• [What is expected] Using the records below, write out again exactly the lines that begin at the line containing "(310, 753) none -> (290, 469) //" and end at the line containing "(483, 849) none -> (119, 589) //", and no other lines.

[Dataset items]
--- START ---

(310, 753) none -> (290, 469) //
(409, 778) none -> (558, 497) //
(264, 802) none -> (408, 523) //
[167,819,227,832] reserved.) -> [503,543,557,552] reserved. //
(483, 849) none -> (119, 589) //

--- END ---
--- START ---

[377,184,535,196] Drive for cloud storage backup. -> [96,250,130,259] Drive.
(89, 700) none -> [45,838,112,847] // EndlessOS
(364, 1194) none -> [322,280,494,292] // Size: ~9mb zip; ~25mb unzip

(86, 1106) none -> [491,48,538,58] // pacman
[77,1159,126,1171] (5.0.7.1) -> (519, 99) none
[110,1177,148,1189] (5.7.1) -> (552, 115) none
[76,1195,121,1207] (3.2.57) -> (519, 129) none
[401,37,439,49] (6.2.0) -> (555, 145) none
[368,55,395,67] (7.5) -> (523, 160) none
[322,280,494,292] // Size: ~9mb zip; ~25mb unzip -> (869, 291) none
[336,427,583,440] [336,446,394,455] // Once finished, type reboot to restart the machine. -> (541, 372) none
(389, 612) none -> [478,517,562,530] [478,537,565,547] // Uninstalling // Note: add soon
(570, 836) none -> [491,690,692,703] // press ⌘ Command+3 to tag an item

--- END ---

• [Final answer]
(310, 753) none -> (290, 469) //
(409, 778) none -> (558, 497) //
(264, 802) none -> (408, 523) //
[167,819,227,832] reserved.) -> [503,543,557,552] reserved. //
(483, 849) none -> (119, 589) //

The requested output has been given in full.